Dilihat dari sumbernya, inflasi pada bulan Oktober 2021 didorong oleh peningkatan
pada beberapa komoditas seperti; minyak goreng, cabai rawit, cabai merah, baja ringan,
dan cumi-cumi dengan andil masing-masing sebesar 0,10%; 0,05%; 0,03%; 0,02%; dan 0,01%.
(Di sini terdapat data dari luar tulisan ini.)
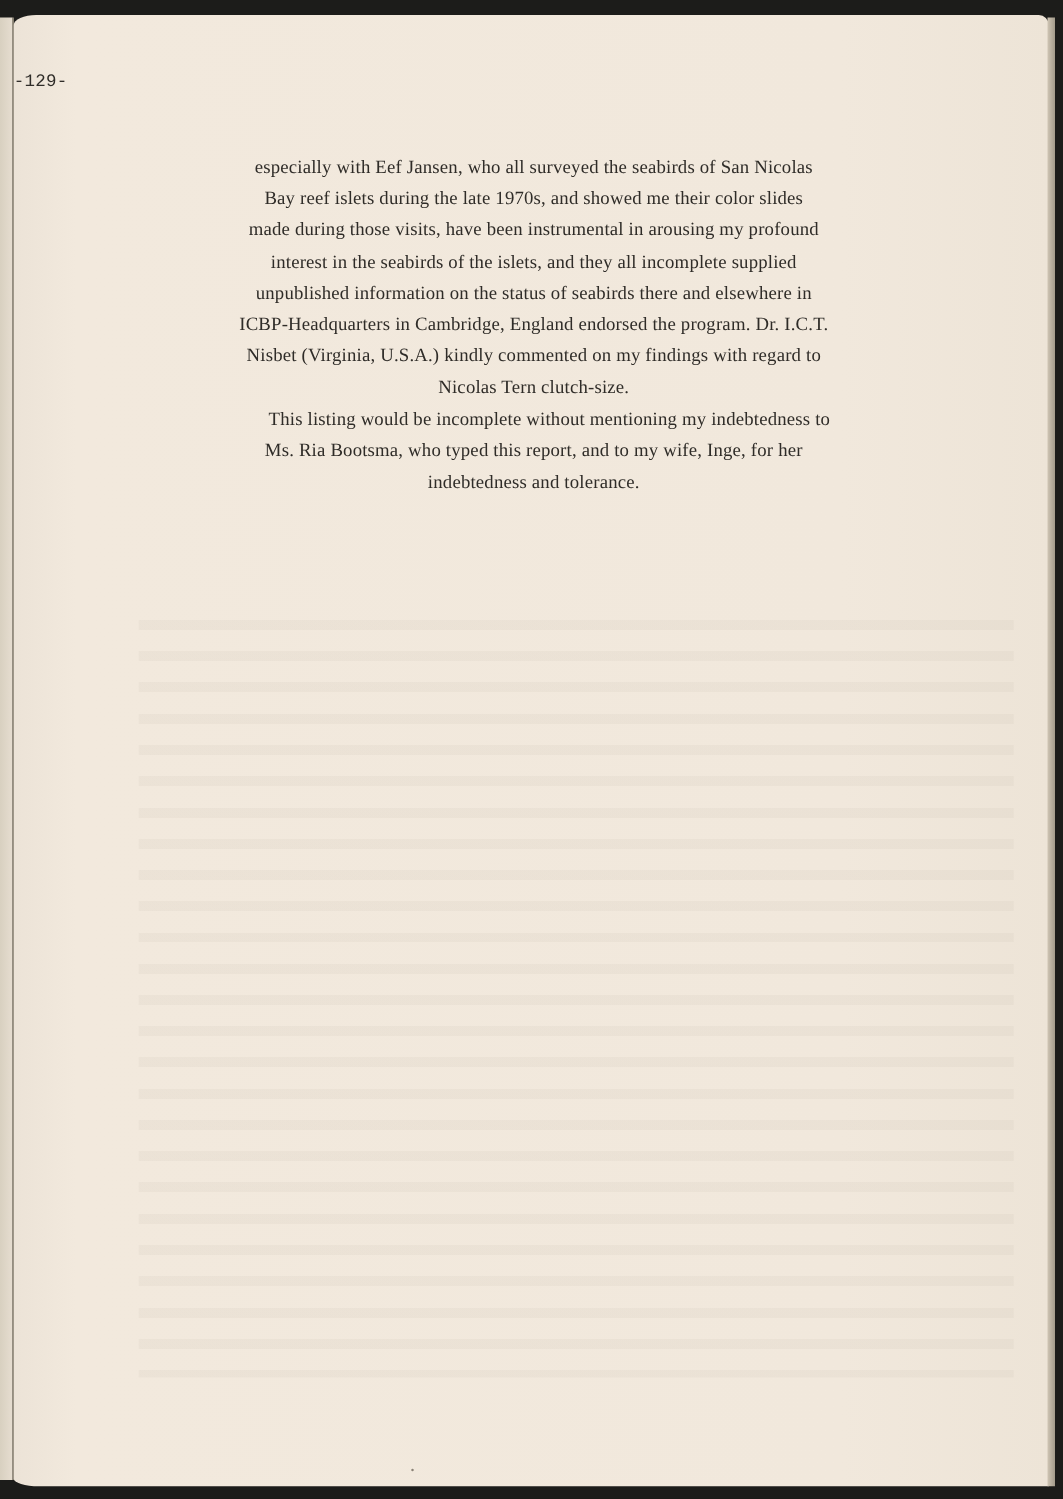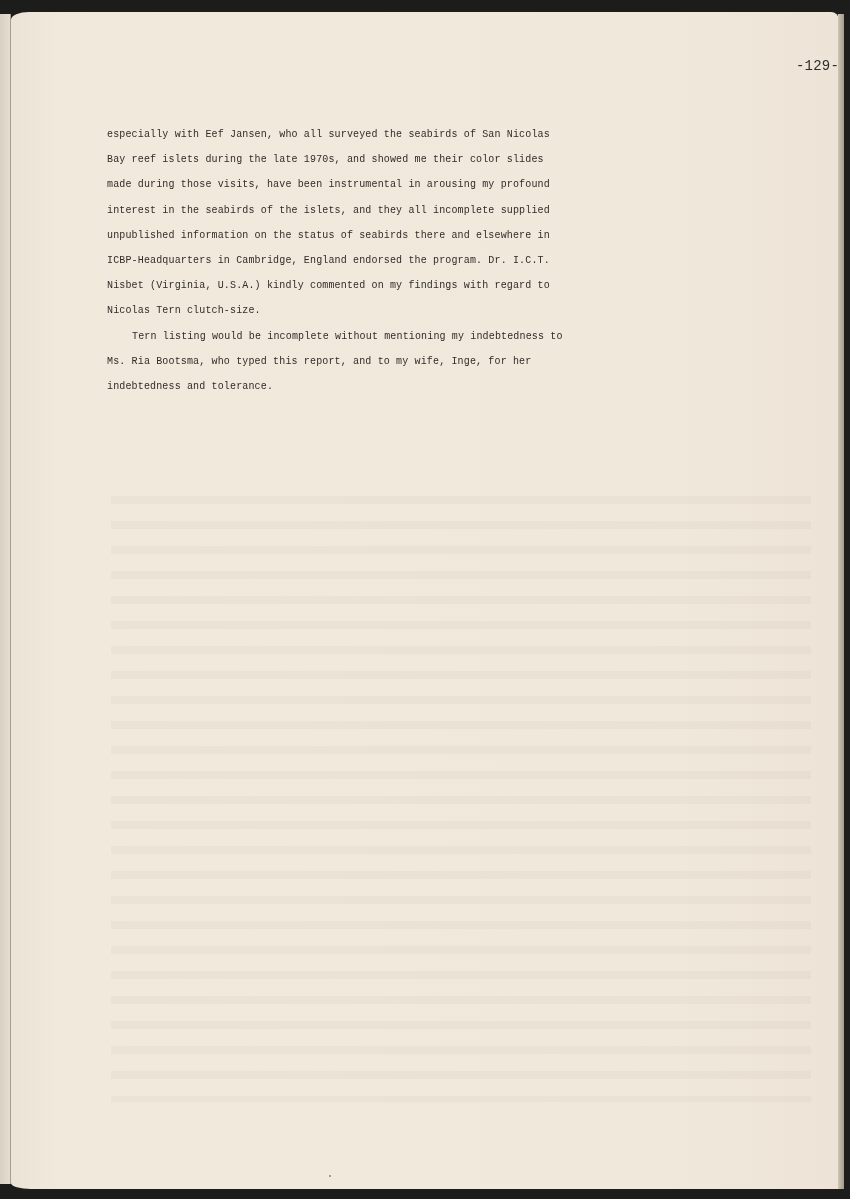--- a/index.html
+++ b/index.html
@@ -61,7 +61,7 @@
       left: 0;
       width: 828px;
       top: 46px;
-      text-align: right;
+      text-align: left;
       font-family: "Liberation Mono", "DejaVu Sans Mono", monospace;
       font-size: 14px;
       color: #2f2c28;

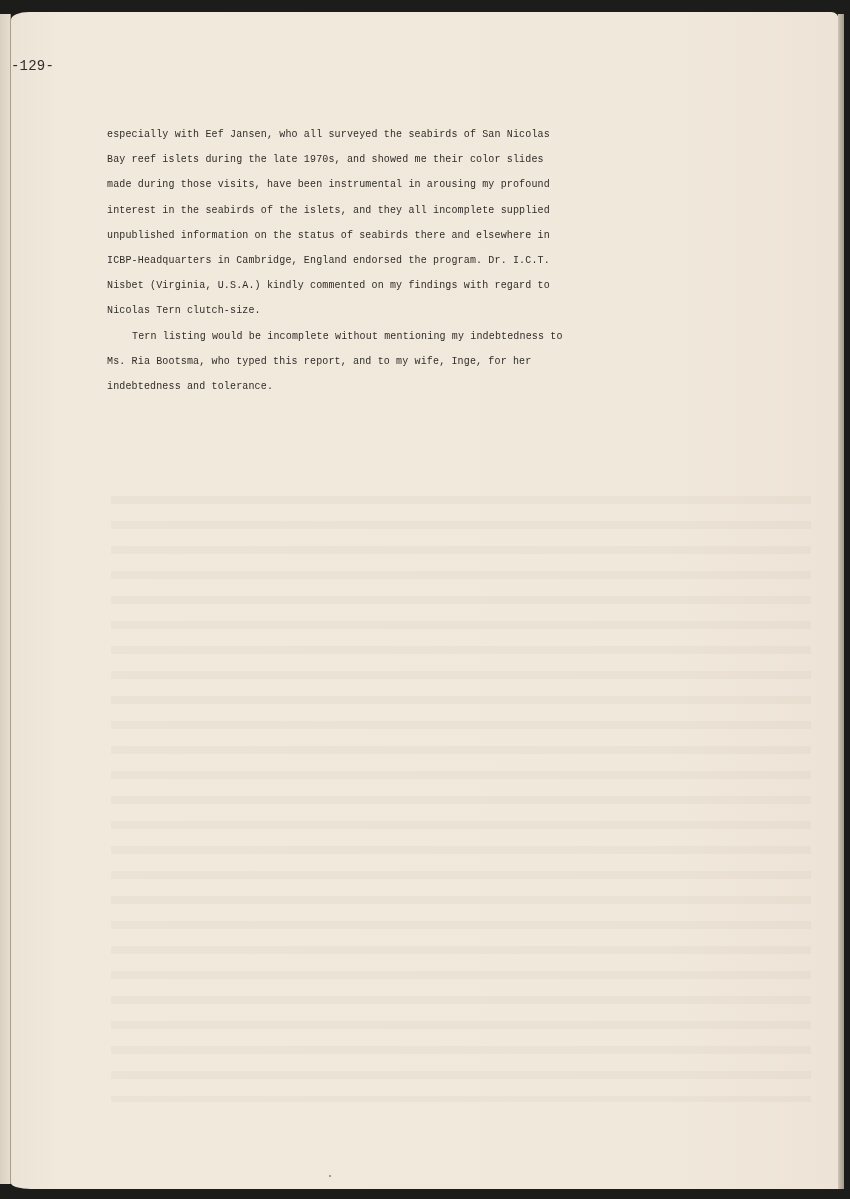--- a/index.html
+++ b/index.html
@@ -72,11 +72,12 @@
       left: 96px;
       top: 110px;
       width: 640px;
-      font-family: Liberation Mono, monospace;
-      font-size: 10px;
+      font-family: Liberation Serif, serif;
+      font-size: 15px;
       line-height: 25.2px;
       color: #2f2c28;
       letter-spacing: 0.15px;
+      text-align: center;
     }
     .line {
       display: block;

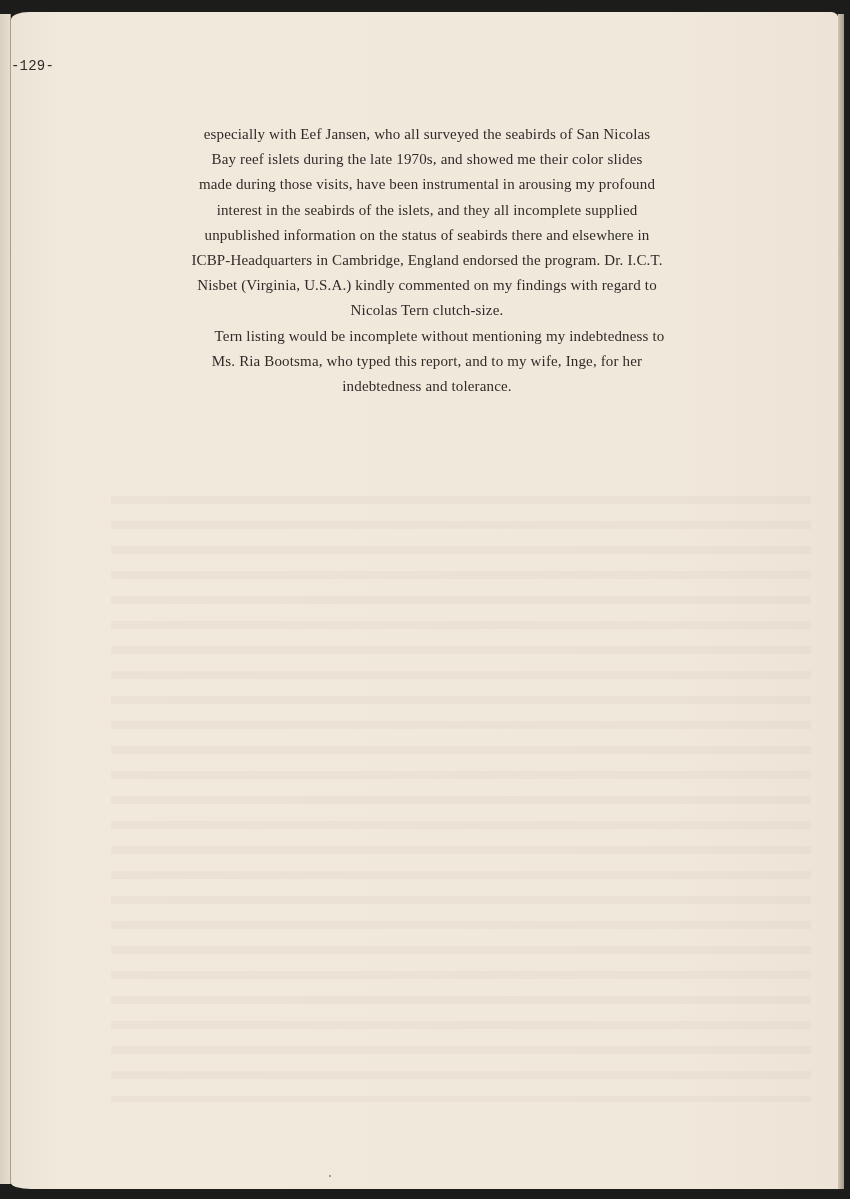--- a/index.html
+++ b/index.html
@@ -124,7 +124,7 @@
       </div>
 
       <div>
-        <span class="line indent">Tern listing would be incomplete without mentioning my indebtedness to</span>
+        <span class="line indent">This listing would be incomplete without mentioning my indebtedness to</span>
         <span class="line">Ms. Ria Bootsma, who typed this report, and to my wife, Inge, for her</span>
         <span class="line">indebtedness and tolerance.</span>
       </div>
Kenaikan harga minyak goreng disebabkan oleh masih berlanjutnya peningkatan harga komoditas
CPO dunia sebagai bahan baku utama. Sementara itu, kenaikan harga aneka cabai disebabkan oleh
mulai terbatasnya pasokan yang didorong oleh faktor cuaca dan mulai berakhirnya masa panen. Di
sisi lain, peningkatan harga baja ringan terjadi karena adanya kenaikan harga produksi akibat adanya
peningkatan harga alumunium dunia sebagai bahan baku utama konstruksi bangunan. Lebih lanjut,
peningkatan harga cumi-cumi didorong oleh terbatasnya hasil tangkapan nelayan akibat faktor
cuaca.
Meski demikian, Inflasi yang lebih tinggi pada periode Oktober 2021 tertahan oleh
adanya deflasi pada sebagian komoditas di antaranya daging ayam ras, mobil, ikan layang,
daging sapi dan garam dengan andil masing-masing sebesar -0,06%; -0,05%; -0,02%; -0,01%;
dan -0,01%. Penurunan harga yang terjadi pada kelompok daging ayam ras bersumber dari
pasokannya yang cukup melimpah, di tengah permintaan yang terpantau kembali meningkat pasca
pelonggaran PPKM. Sementara itu, komoditas mobil kembali mengalami penurunan, hal ini di
dorong oleh adanya perpanjangan pemberian insentif PPnBM yang ditanggung pemerintah hingga
31 Desember 2021 yang diatur dalam regulasi Peraturan Menkeu No. 77 Tahun 2021. Di sisi lain,
meningkatnya pasokan ikan layang yang didorong oleh masuknya musim produksi turut menekan
perkembangan harga. Penurunan harga komoditas daging sapi didorong oleh belum pulihnya
No. 23/1004/Bdl/Srt/B
permintaan pasca pelonggaran PPKM. Selanjutnya, penurunan harga garam disebabkan oleh
penurunan harga dari distributor untuk mendorong penjualan.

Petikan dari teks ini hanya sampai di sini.